Change listing data ▸
==================================================
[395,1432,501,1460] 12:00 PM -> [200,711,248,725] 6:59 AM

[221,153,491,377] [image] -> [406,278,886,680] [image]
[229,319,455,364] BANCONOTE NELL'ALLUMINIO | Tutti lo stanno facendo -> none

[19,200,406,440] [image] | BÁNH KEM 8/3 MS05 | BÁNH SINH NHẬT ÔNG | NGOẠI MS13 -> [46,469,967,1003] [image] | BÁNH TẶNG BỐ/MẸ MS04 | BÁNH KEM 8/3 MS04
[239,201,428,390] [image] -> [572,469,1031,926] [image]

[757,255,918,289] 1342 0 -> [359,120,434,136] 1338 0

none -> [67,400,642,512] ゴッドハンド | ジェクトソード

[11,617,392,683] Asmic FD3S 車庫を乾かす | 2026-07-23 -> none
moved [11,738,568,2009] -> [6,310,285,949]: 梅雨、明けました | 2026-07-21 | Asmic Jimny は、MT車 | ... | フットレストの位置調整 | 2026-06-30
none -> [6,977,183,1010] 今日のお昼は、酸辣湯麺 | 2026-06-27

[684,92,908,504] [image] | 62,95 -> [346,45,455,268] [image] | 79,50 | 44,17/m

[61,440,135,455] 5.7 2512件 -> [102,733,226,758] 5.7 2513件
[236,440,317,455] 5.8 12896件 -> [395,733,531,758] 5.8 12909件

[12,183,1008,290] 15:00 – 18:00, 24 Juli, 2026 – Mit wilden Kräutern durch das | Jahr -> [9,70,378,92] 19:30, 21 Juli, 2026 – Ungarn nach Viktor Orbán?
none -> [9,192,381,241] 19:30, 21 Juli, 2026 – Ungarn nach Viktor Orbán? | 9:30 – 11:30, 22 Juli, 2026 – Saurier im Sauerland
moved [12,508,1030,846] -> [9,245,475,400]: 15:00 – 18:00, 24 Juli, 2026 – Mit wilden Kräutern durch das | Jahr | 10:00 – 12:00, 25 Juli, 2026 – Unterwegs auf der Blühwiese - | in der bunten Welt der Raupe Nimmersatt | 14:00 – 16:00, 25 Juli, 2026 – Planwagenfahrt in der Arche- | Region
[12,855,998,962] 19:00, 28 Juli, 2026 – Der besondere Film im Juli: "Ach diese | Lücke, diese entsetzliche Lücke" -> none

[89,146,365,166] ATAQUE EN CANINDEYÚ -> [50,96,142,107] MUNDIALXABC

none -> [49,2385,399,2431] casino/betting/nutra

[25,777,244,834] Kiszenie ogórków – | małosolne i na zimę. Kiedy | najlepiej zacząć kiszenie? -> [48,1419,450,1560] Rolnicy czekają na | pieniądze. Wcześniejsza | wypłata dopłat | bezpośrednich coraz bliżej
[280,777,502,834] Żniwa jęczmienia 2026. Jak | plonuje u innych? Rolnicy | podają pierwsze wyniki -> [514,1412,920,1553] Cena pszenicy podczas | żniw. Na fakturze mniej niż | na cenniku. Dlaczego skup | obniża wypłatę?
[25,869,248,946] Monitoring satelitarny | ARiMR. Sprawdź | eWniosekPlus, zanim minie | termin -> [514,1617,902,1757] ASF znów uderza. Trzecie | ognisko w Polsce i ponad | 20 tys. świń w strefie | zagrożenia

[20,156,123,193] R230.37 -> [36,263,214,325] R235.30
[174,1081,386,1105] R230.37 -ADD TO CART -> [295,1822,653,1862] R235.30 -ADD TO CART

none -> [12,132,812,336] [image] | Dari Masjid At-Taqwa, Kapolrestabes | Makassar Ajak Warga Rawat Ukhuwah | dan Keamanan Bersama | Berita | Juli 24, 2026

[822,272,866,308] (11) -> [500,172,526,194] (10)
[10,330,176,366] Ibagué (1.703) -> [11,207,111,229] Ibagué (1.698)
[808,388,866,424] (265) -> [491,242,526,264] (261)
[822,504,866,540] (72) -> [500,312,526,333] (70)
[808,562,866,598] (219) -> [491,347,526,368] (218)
==================================================
WORK ITEM ▸ Take every line from the data above that holds "nach" and copy it out.

RESULT FOR THIS EXERCISE ▸
[12,183,1008,290] 15:00 – 18:00, 24 Juli, 2026 – Mit wilden Kräutern durch das | Jahr -> [9,70,378,92] 19:30, 21 Juli, 2026 – Ungarn nach Viktor Orbán?
none -> [9,192,381,241] 19:30, 21 Juli, 2026 – Ungarn nach Viktor Orbán? | 9:30 – 11:30, 22 Juli, 2026 – Saurier im Sauerland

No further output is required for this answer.